• Exercise description
Each line that contains the word "font" counts once; give the total for the records below and nothing else.

Front-end code edit data:
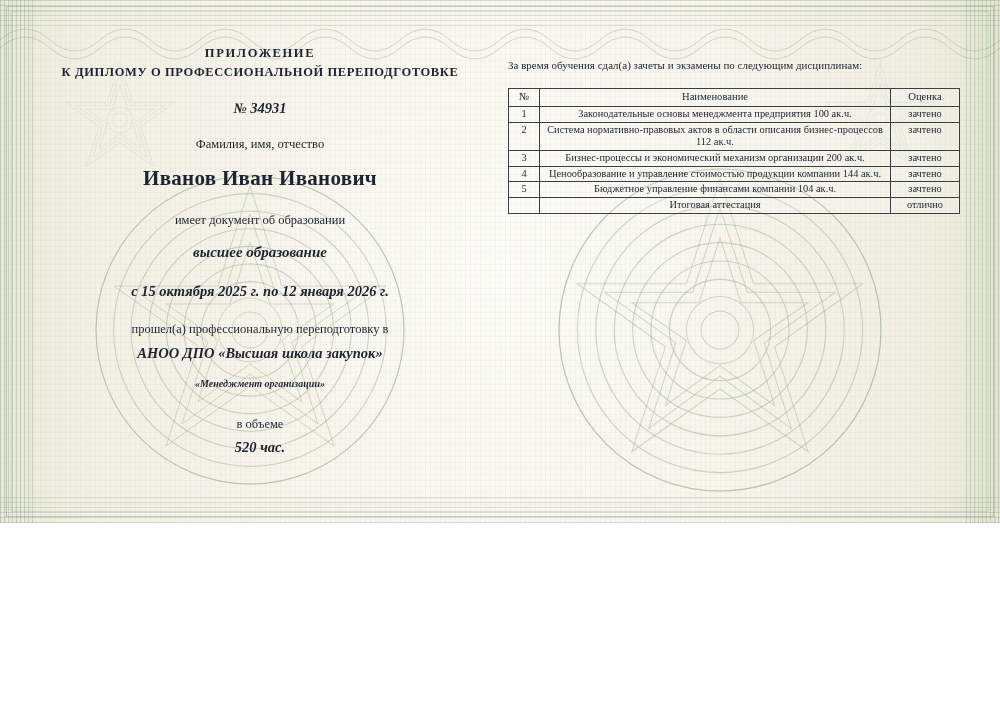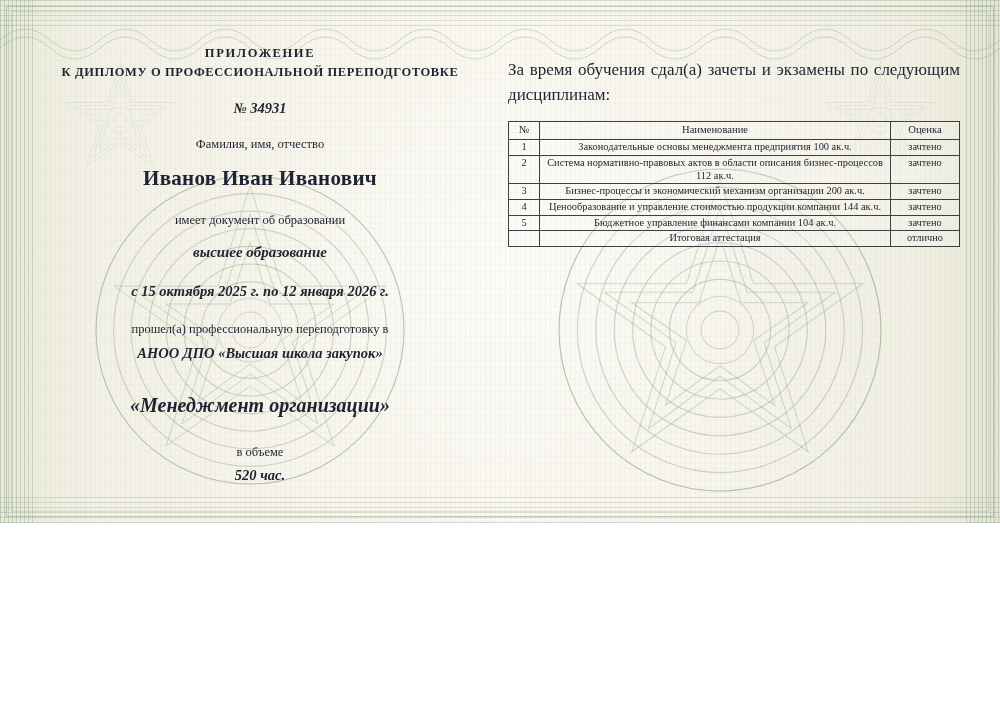--- a/index.html
+++ b/index.html
@@ -147,7 +147,7 @@
     width: 452px;
   }
   .intro {
-    font-size: 17px;
+    font-size: 11px;
     line-height: 1.45;
     text-align: justify;
     text-align-last: left;

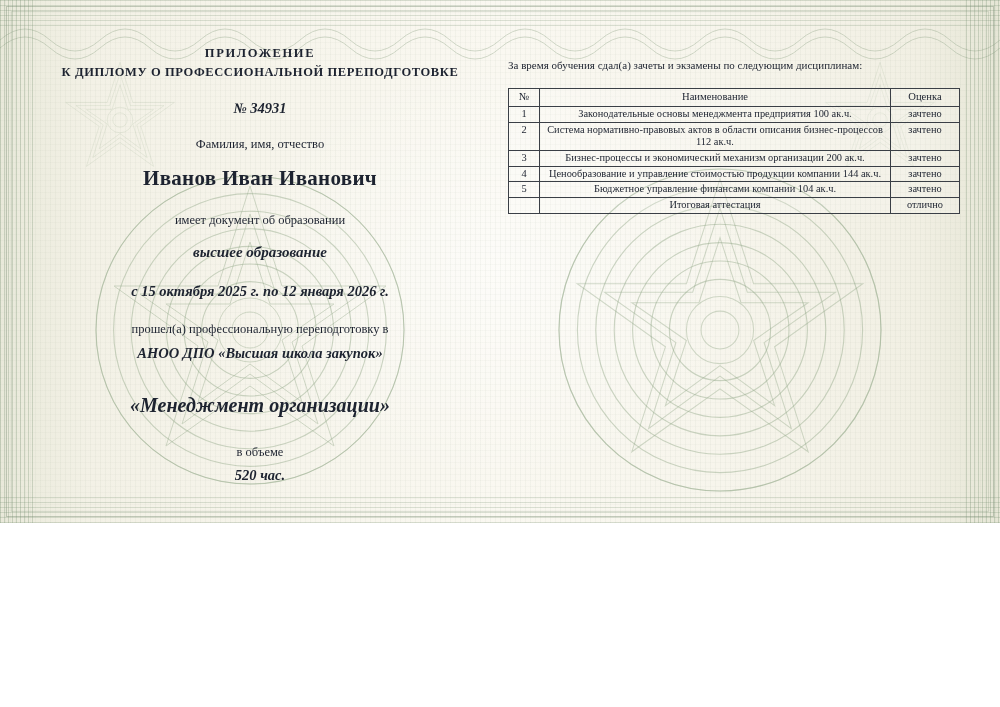--- a/index.html
+++ b/index.html
@@ -123,8 +123,8 @@
     margin-top: 28px;
   }
   .program {
-    margin-top: 32px;
-    font-size: 20px;
+    margin-top: 16px;
+    font-size: 10px;
     font-weight: bold;
     font-style: italic;
   }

• Response
6